I am a big fan of WooCommerce. WooCommerce is the most popular choice among the top million eCommerce sites, ahead of both Magento and Shopify. I have personally deployed dozens of WooCommerce online stores and have greatly appreciated the simple, flexible, and powerful eCommerce framework that it provides for WordPress and the absolutely incredible array of extensions from a vibrant development community.
Two Roads Diverged …
Each WooCommerce website that I deploy needs certain specialized functionality beyond the core eCommerce features provided out-of-the-box by WooCommerce itself. This added functionality is provided by WooCommerce extension plugins. Whether the plugin is freely available on the official WordPress.org plugin repository, a premium plugin from the WooCommerce.com Extension store, or a premium plugin delivered from the developer’s own website, I have found that every WooCommerce plugin provides settings in the WordPress Dashboard in one of two ways:

#1. Logical, user-friendly admin settings grouped together on a tab or subtab under WooCommerce Settings. This approach provides an intuitive location for clients to manage all of their store settings in one simple location.

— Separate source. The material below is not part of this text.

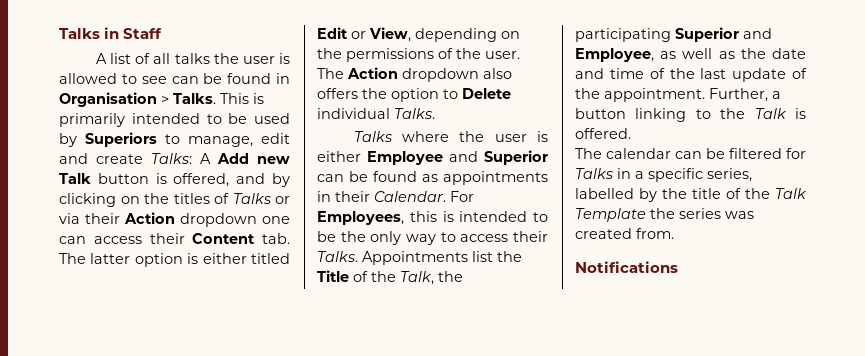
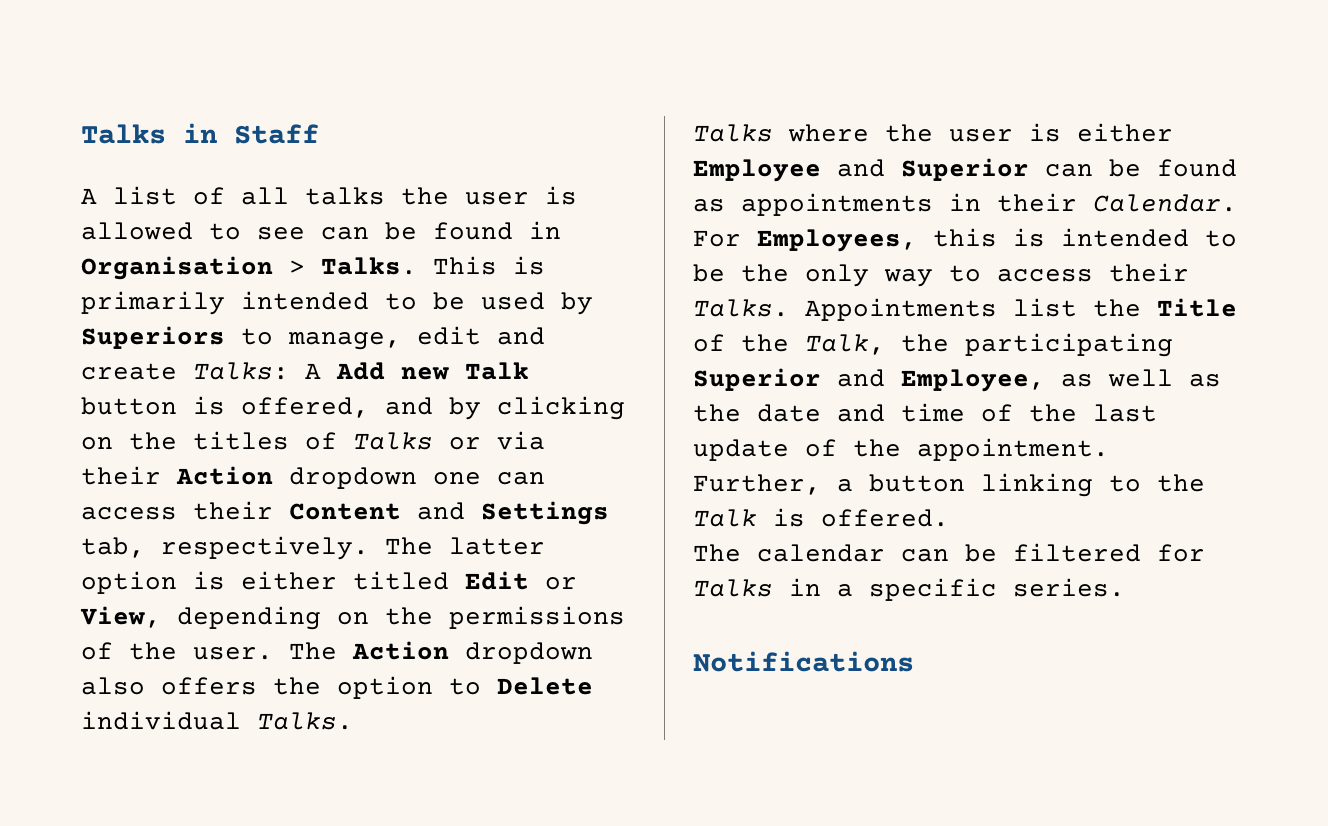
- This is primarily intended to be used by Superiors to manage, edit and create Talks: A Add new Talk button is offered, and by clicking on the titles of Talks or via their Action dropdown one can access their Content tab. The latter option is either titled Edit or View, depending on the permissions of the user.
+ This is primarily intended to be used by Superiors to manage, edit and create Talks: A Add new Talk button is offered, and by clicking on the titles of Talks or via their Action dropdown one can access their Content and Settings tab, respectively. The latter option is either titled Edit or View, depending on the permissions of the user.
- The calendar can be filtered for Talks in a specific series, labelled by the title of the Talk Template the series was created from.
+ The calendar can be filtered for Talks in a specific series.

#2. A separate, top-level menu item named after the company that developed the plugin. This approach provides a completely different location for the end user to have to visit to manage random store settings that just happen to be controlled by that particular plugin.
One company that provides an excellent array of useful WooCommerce extension plugins is YITH, which advertises itself as “the #1 Independent Seller of WooCommerce Plugins”. Unfortunately, YITH has taken the second approach, which provides a very confusing experience for the end user.
Just imagine…
Imagine if all the other big-name WooCommerce extension developers thought the way that YITH did. I would have to tell my clients to go to “SkyVerge” to manage the store settings controlled by SkyVerge WooCommerce extensions and then “Lucas Stark” to manage the store settings from Lucas Stark’s WooCommerce extensions and then “YITH” for to manage the store settings controlled by YITH WooCommerce extensions and then “WooCommerce > Settings” for core store settings that aren’t controlled by any of the above plugins. What a nightmare! Thankfully, most serious WooCommerce plugin developers don’t use the same approach that YITH is currently using.
Cut the Clutter
WooCommerce has a settings screen to store it’s settings. And there are clear instructions on how to add a section to an existing settings tab or even add a completely new tab to the Settings interface. So why clutter up the WordPress admin interface with an entirely new menu item titled with … your company name? Look, I don’t really care about your company name. My priority is a straightforward experience for my clients. The reason I’m interested in your plugin is that it provides helpful functionality. And that functionality is worth paying for if it provides a good user experience.
Instead, plugin developers like YITH act as if it’s all about their little plugin dynasty. It is almost as if they expect store owners to purchase half a dozen of their plugins for every new WooCommerce deployment so that they can collect all of their custom little settings pages into their own little company-branded area. Is this starting to feel narcissistic?
Ask the Right Questions
When Steve Jobs was at the helm of Apple, one reason that their products, interfaces, and marketing were so successful was that they were meticulously designed to first and foremost meet the needs and wants of the end-user.
Unfortunately, Instead of thinking about the needs of the end-user, many plugin developers ask themselves, “Where should I store the settings for my plugin?” and then proceed to proudly create a top-level WordPress admin menu with their company name. But that is entirely the wrong question to have asked. A much better approach would be to think about what the end user is asking: “Where should I go to manage my store settings?” Obviously, that’s going to be under “WooCommerce > Settings” not “Some Random Company > Settings”.
If WooCommerce stores are going to remain competitive in offering a simple customer-friendly management experience that is equal to that of a dedicated eCommerce platform such as Shopify, WooCommerce plugin creators will need to design their software to meet the needs of the end user. At the time of this writing, YITH is not doing that with the way they are hooking their settings into the WordPress admin. This obviously is not going to change overnight. But my hope is that in 2020, YITH and other plugin creators will beginn to wake up to the fact that it’s just as important to provide a simple and intuitive admin interface as it is to provide useful frontend functionality. The field of WooCommerce plugin developers is growing more and more crowded every week and only those that choose to put the end user first are going to survive.